La afectada, Beatriz Diz Diz, trabaja en el polígono de Fontiñas, en Santiago, y es una usuaria habitual de las líneas Moraña-Santiago y Santiago-Caldas. La primera queja se formalizó el 2 de noviembre. Según la denuncia, Monbus emplea de forma reiterada para el transporte de viajeros de la línea de 37 kilómetros entre Moraña y Santiago un autobús «que no reúne las condiciones adecuadas». Asientos de plástico, inestabilidad, falta de suspensión, ruidos sospechosos, falta de calefacción, imposibilidad de desempañar la luna delantera, entrada de aire frío o falta de potencia cuesta arriba son algunas de las incidencias que cita esta mujer. También añade que ese vehículo, el número 1202, con matrícula M-4660-SB, no dispone de máquina expendedora de billetes.
La segunda reclamación se refiere a una avería que sufrió un autobús de la línea Santiago-Caldas el 4 de noviembre, poco después de las 15 horas. Según la denuncia, rebasado Milladoiro la conductora del autocar dijo a los viajeros que tenía que parar porque el vehículo se estaba calentando. Poco después se presentaron dos mecánicos de la empresa para reparar «en carretera» el bus averiado. Solventado el percance se retomó la marcha. Pero a la altura de As Cernadas (Valga) tuvo que hacer otra parada por el mismo motivo, por lo que los viajeros llegaron a su destino tras «estar prácticamente tirados en la carretera casi tres horas, cuando otro bus tendría que haber realizado el servicio», remacha Diz.

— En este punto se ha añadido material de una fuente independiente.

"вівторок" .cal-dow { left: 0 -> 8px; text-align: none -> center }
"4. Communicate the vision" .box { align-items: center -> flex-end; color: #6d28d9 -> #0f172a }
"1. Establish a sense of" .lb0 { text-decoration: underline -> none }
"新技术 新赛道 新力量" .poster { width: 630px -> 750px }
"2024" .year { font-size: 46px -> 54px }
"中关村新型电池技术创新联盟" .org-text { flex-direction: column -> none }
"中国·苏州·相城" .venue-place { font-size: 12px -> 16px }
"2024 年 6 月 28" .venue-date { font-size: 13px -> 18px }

La reclamación más reciente es del 13 de noviembre, también en la línea Moraña-Santiago. La afectada alude a los «obstáculos» que algunos conductores y personal de la oficina de Monbus le ponen a la hora de hacer efectivo el importe del billete. «Algunos chóferes me dicen que no tienen obligación de cobrarme en efectivo y en la oficina me dicen que no me pueden expedir el billete de las 15 horas con tanta antelación porque puede que la empresa cambie de coche y no se hacen responsables», explica Beatriz Diz.